SSD Hard Drives Tank Laptop Battery Life


Tom’s Hardware has been running some tests to challenge the common assumption that SSD hard drives use power more efficiently than magnetic plate drives. Their results were quite definitive: not only are they not as energy efficient, SSDs actually use more power than conventional hard drives.

What they found is that most plate drives are at peak consumption (up to 4W) when accessing files fragmented across the media, which causes the actuator to move back and forth across the media several times. However, this is almost never sustained for extended periods of time; the actuator usually doesn’t move much when reading unfragmented data, and most plate drives are also capable of going idle when they are not in use.

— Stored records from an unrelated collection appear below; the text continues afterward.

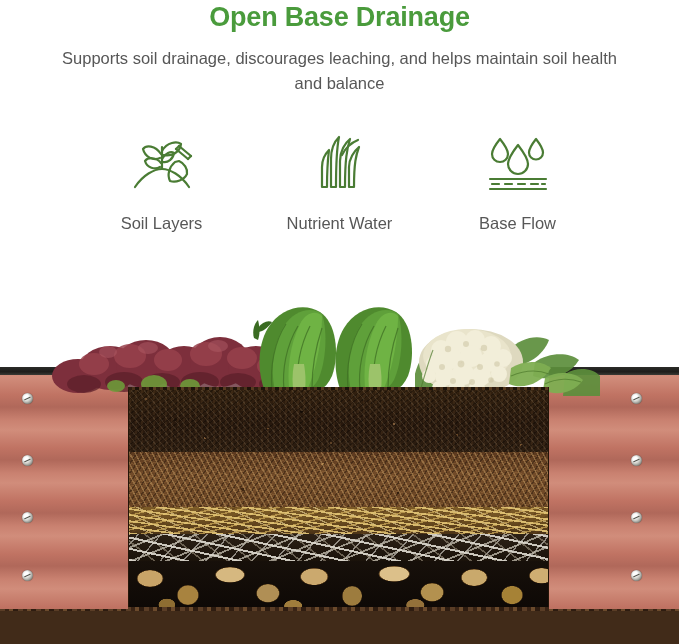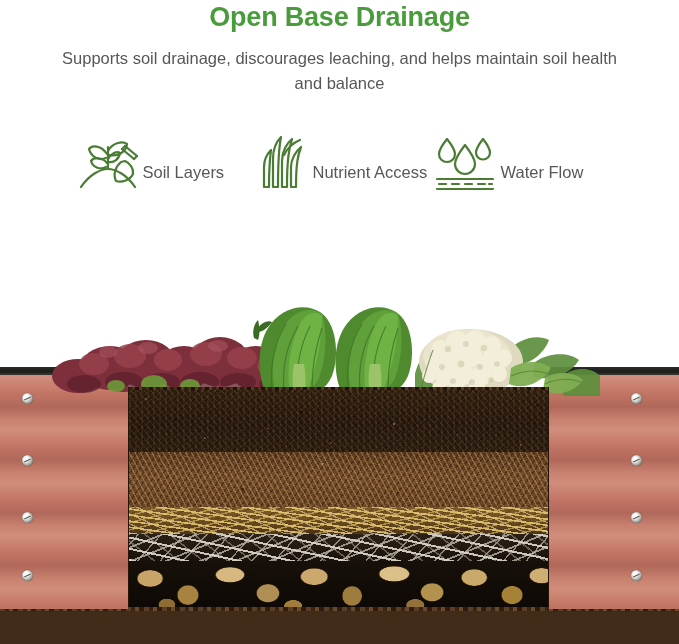--- a/index.html
+++ b/index.html
@@ -62,7 +62,7 @@
     width: 178px;
     text-align: left;
     display: flex;
-    flex-direction: row;
+    flex-direction: column;
     align-items: center;
   }
 

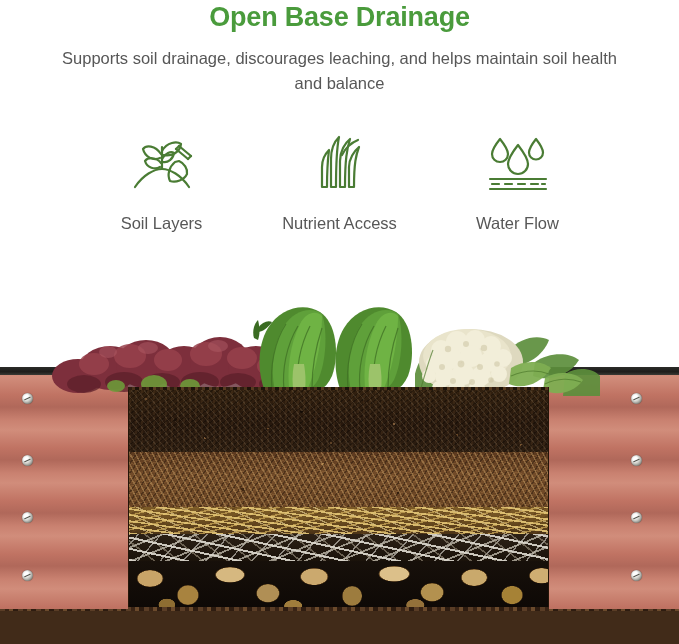--- a/index.html
+++ b/index.html
@@ -345,7 +345,7 @@
           <path d="M33 20 C37 12 44 7 49 5"></path>
         </svg>
       </div>
-      <div class="feature-label">Nutrient Access</div>
+      <div class="feature-label">Nutrient Water</div>
     </div>
 
     <div class="feature">

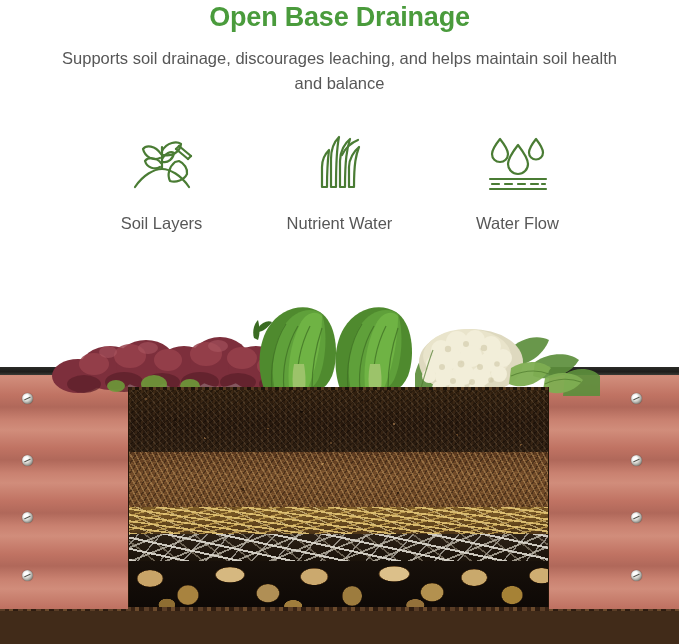--- a/index.html
+++ b/index.html
@@ -365,7 +365,7 @@
           <path d="M8 54 L64 54"></path>
         </svg>
       </div>
-      <div class="feature-label">Water Flow</div>
+      <div class="feature-label">Base Flow</div>
     </div>
 
   </div>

Most SSDs on the other hand, only have two states: on and off. This means that when they are on, they are always at peak energy consumption. Though this number hovers around 2W for most of the SSDs they tested, over prolonged periods this can mean a great deal more power consumption than is immediately apparent, which can have short and long term effects on the battery life of a laptop. See the Tom’s Hardware article for benchmarks of specific products and more in-depth data.

16 thoughts on “SSD Hard Drives Tank Laptop Battery Life

  1. A very interesting article. I have issues with their writing style (hinting at the conclusion during the introduction makes it sound like they were aiming for the conclusion they got), but it’s a very informative article, and the first one I’ve seen that questions the SSD advantage. Now, someone needs to do a shake test to see if SSDs are more shock-proof…

  2. what I’d like to see is tests done on CF card converters. CF cards reach about the same storage density (32gb), for about half the price (140usd, + 20usd for the converter)

  3. Interesting article but its really just a flaw with current generation SSD’s having no power saving features at the moment. There are a few flaws with the testing style but it does raise an issue that i hope will be fixed before SSD’s become mainstream!

  4. In a laptop the backlight and CPU are bigger power sinks than the disk, so even if a SSD drew less power than a conventional one, this wouldn’t be that helpful at prolonging battery life. C’mon Hackaday – let’s see some low-power LCD backlight replacement projects!

  5. It is a little more complicated. Flash is much lower power than a hard drive. However, a dozen flash chips raided together (to boost speed) are indeed more power hungry than a hard drive. The new generation of high speed SSD all do this.

    Use different tech, and you reap the power savings. My battery life nearly doubled when I removed a 7200 rpm hard drive and replaced it with an SDHC card.

  6. @desire

    You can get boards that will convert CF and even SD to sata and ide and such. Sometimes you can find a 2in1 that will raid a couple cards and still fit the laptop HD standard. Try dealextreme.

  7. @desire

    For a few years I’ve used a compact flash card in an cf-ide adapter, like bigd recommended. I got a new laptop, which had a sata hard drive. cf-sata adapters cost too much ($50), and the laptop had a built in sd card reader. I was worried the SD card would be too slow, but those fears were unjustified.

    Long story short, simply popped the SD card into the laptop and installed an operating system from cdrom. The trick is to run linux. Even from flash, it will still run faster than windows.

    Right now, the sweet spot is a 16 gb sdhc card. Alternatively, I’ve done one computer with a 16gb usb flash drive. Get out a soldering iron and flip an extra USB connector around, so the flash drive does not hang outside the laptop.

  8. Hi, i’m just wondering about what you wrote (@desire).

    I actually tried to install the OS on a SD card on my ASUS Pund-it computer and it didn’t work because the windows installation could not detect the SD card as a valid drive to install to. Was a while ago now, but think I tried with Ubuntu as well.

    Is this a matter of me using a plain SD card instead of a SDHC card? So SD cards are not bootable but SDHC is?

    Or perhaps just the MB/BIOS that didn’t support it?!